▸ Exercise details
For the material below, output exactly the span from the line with "2 maggio 2014: 9 -> none" to the line with "2014-11-08: none -> 14", including both, and nothing besides.
BEGIN Provided records
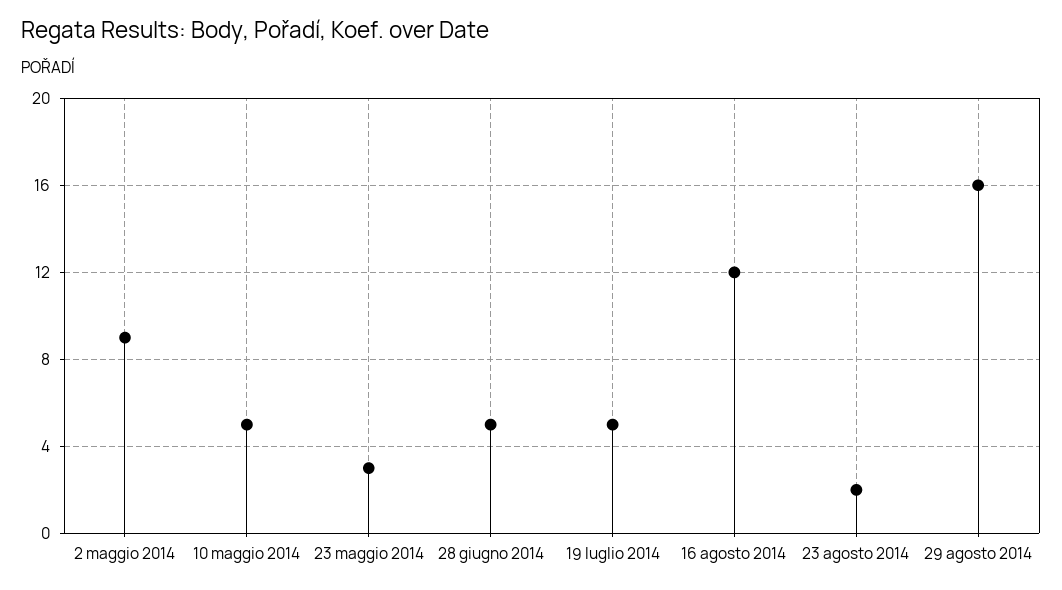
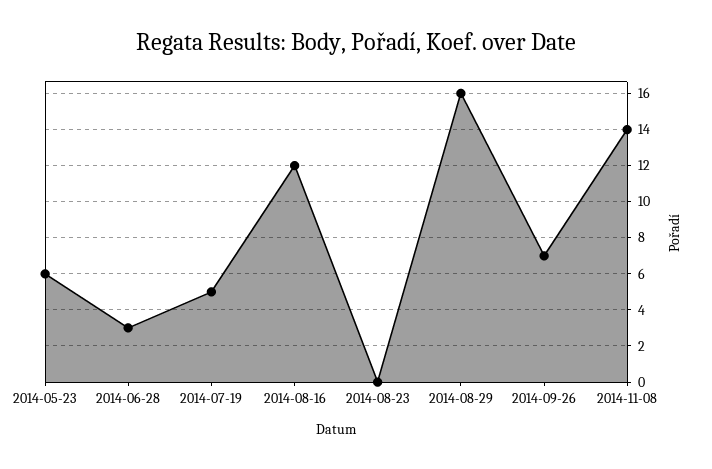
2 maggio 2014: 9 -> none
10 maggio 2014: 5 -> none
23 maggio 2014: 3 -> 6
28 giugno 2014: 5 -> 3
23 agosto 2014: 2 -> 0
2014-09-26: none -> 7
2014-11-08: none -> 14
END Provided records
BEGIN Provided records
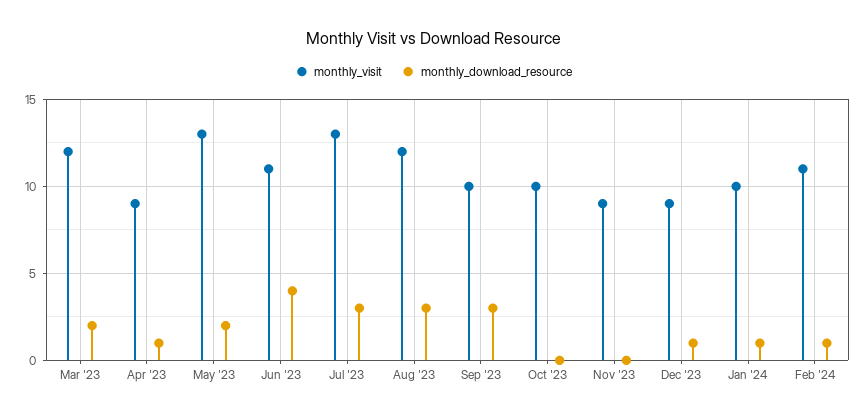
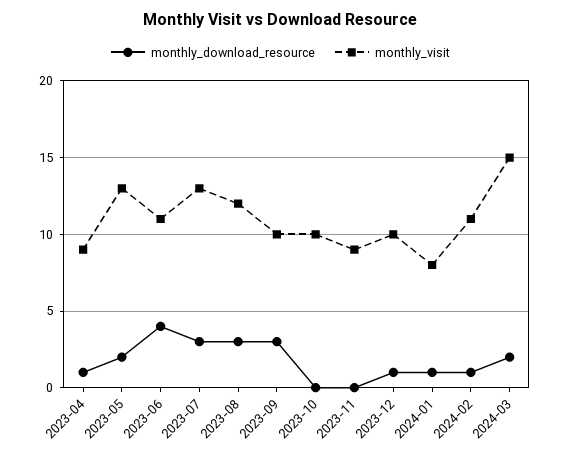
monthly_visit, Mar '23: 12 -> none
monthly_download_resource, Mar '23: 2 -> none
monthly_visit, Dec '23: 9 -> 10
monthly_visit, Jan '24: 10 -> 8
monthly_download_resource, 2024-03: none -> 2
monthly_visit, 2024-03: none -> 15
END Provided records
BEGIN Provided records
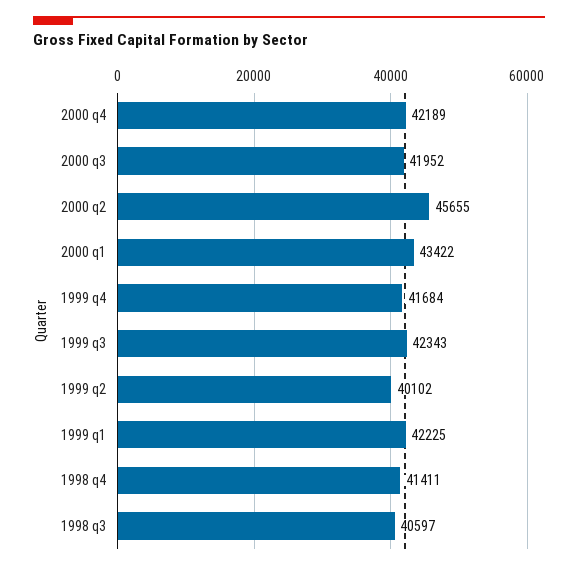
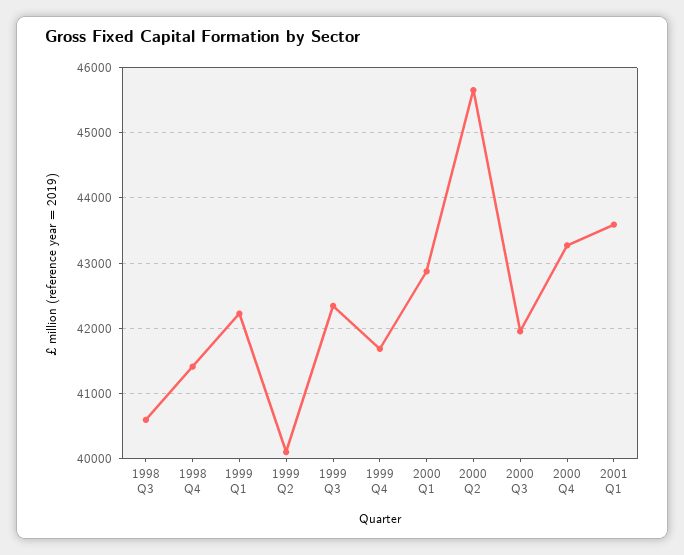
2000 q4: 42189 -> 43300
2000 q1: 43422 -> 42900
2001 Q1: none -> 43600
END Provided records
▸ Answer below
2 maggio 2014: 9 -> none
10 maggio 2014: 5 -> none
23 maggio 2014: 3 -> 6
28 giugno 2014: 5 -> 3
23 agosto 2014: 2 -> 0
2014-09-26: none -> 7
2014-11-08: none -> 14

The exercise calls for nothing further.